TASK BRIEF – In the entries below, count the lines holding "item". Reply with the number only.

Stored entries
Segment Open

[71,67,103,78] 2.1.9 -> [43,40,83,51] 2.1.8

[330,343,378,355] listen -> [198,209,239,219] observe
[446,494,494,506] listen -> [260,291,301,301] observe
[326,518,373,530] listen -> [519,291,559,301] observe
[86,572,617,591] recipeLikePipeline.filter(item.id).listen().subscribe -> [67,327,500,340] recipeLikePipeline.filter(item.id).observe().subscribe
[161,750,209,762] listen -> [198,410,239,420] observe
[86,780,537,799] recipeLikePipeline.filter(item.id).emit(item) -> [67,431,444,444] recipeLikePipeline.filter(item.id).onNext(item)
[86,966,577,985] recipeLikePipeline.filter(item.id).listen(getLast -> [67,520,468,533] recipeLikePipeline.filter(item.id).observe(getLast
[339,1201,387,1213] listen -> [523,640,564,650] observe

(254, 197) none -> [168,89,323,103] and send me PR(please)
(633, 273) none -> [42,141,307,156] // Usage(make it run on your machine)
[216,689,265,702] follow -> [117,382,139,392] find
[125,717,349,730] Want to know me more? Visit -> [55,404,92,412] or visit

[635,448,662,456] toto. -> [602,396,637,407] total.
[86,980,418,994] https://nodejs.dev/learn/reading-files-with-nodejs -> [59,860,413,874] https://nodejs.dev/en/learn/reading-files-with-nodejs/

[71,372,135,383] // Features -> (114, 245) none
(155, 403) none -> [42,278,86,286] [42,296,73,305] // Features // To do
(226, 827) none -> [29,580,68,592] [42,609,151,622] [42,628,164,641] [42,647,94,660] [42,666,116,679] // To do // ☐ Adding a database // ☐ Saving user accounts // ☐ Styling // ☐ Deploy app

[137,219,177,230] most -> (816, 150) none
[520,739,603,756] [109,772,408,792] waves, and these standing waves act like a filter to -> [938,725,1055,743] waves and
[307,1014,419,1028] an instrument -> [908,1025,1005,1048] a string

Segment Closed

TASK RESULT – 3